Wednesday 2 July 2014

Fringe: Season 2


After season one's breathtaking finale, in which Agent Olivia Dunham was whisked into a parallel universe to come face to face with the mysterious William Bell in a still-standing World Trade Center, we return to the original universe where the Fringe team are trying to piece together the mystery of what happened to her. Olivia is little help. Returned unconscious to her own world, her memories are vague and formless, returning gradually over the course of several episodes. The series goes back primarily to its former weirdness-of-the-week format, with a side plot involving shape shifters from the parallel universe, and while in equal measures compelling and ridiculous, I found myself impatiently wanting to know more about the bigger picture.

Season two goes into detail about the characters' backstory to reveal a devastating secret about Peter Bishop, who is not from this world at all! In a poignant and powerful flashback episode (with its credit sequence and other graphics redone '80s-style) we learn what had been previously hinted. Our Walter Bishop's son died from a childhood illness, but our mad scientist discovered belatedly how to save him and stepped into the other world to do for his counterpart's son what he could not do for his own. Only, he could not let this other Peter go back to his old life, but kept him and brought him up as his own child.

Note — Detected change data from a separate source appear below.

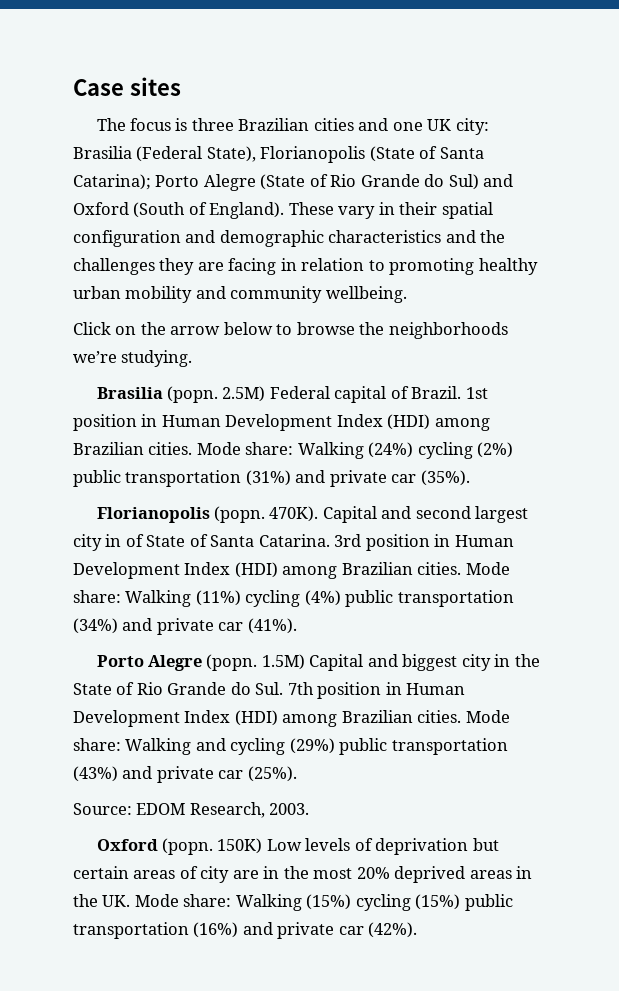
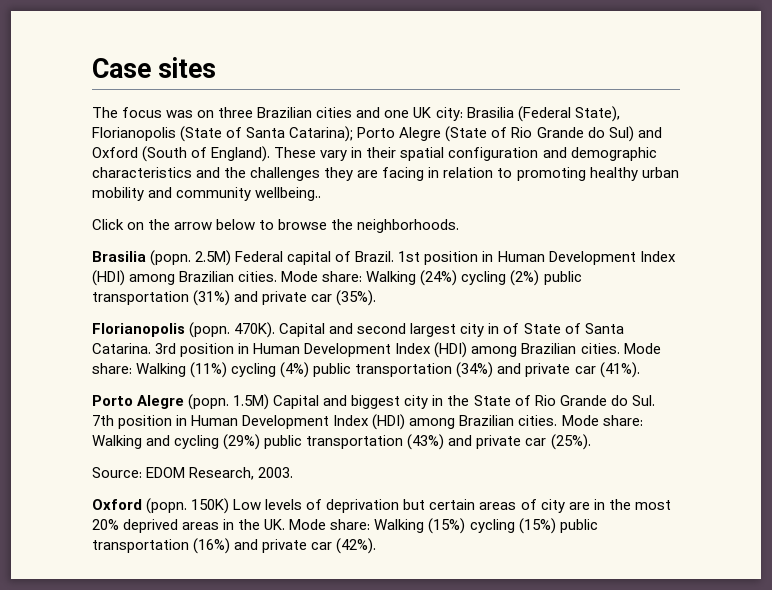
- The focus is three Brazilian cities and one UK city: Brasilia (Federal State), Florianopolis (State of Santa Catarina); Porto Alegre (State of Rio Grande do Sul) and Oxford (South of England).
+ The focus was on three Brazilian cities and one UK city: Brasilia (Federal State), Florianopolis (State of Santa Catarina); Porto Alegre (State of Rio Grande do Sul) and Oxford (South of England).
- These vary in their spatial configuration and demographic characteristics and the challenges they are facing in relation to promoting healthy urban mobility and community wellbeing.
+ These vary in their spatial configuration and demographic characteristics and the challenges they are facing in relation to promoting healthy urban mobility and community wellbeing..
- Click on the arrow below to browse the neighborhoods we’re studying.
+ Click on the arrow below to browse the neighborhoods.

Oh dear, I thought. If our Walter has spent seventeen years in a mental institution, what effect would the loss of his son have on the other Walter (which he nicknamed "Walternate." Because of course.) The answer was not what I had expected. This other Walter has risen to a power, possibly taking the Bell role as the authority in this slightly but significantly different reality. (That world's Bell died in a car crash as a young man, a point that strikes me as suspicious.)

The season's grand finale sees Walter joining forces with his old mad-science pal-turned-enemy, Dr Bell, when our heroes cross over to the other side in an attempt to bring Peter back, but ends on another beauty of a cliffhanger when the wrong Olivia Dunham makes the return, leaving our protagonist stranded on the other side.

Best episodes:*

10. Grey Matters. Some of the reason for Walter's madness and loss of memory becomes clear. This episode is not to be compared to a previous time when Leonard Nimoy and ridiculous science-fiction brain surgery were in the same episode.
14. The Bishop Revival. A Nazi serial-killer has links with Walter's family history.
15. Jacksonville. Two buildings from different universes vie to occupy the same space, with gruesome results. Olivia's journey back into the nightmares of her childhood reveal some surprising results.
16. Peter. Fringe, 1985. Backstory galore, best episode yet.
22-23. Over There. The season finale: we meet the Fringe team's other-world counterparts, and discover that despite his dodgy ethics, Dr Bell has been, and always shall be Walter's friend.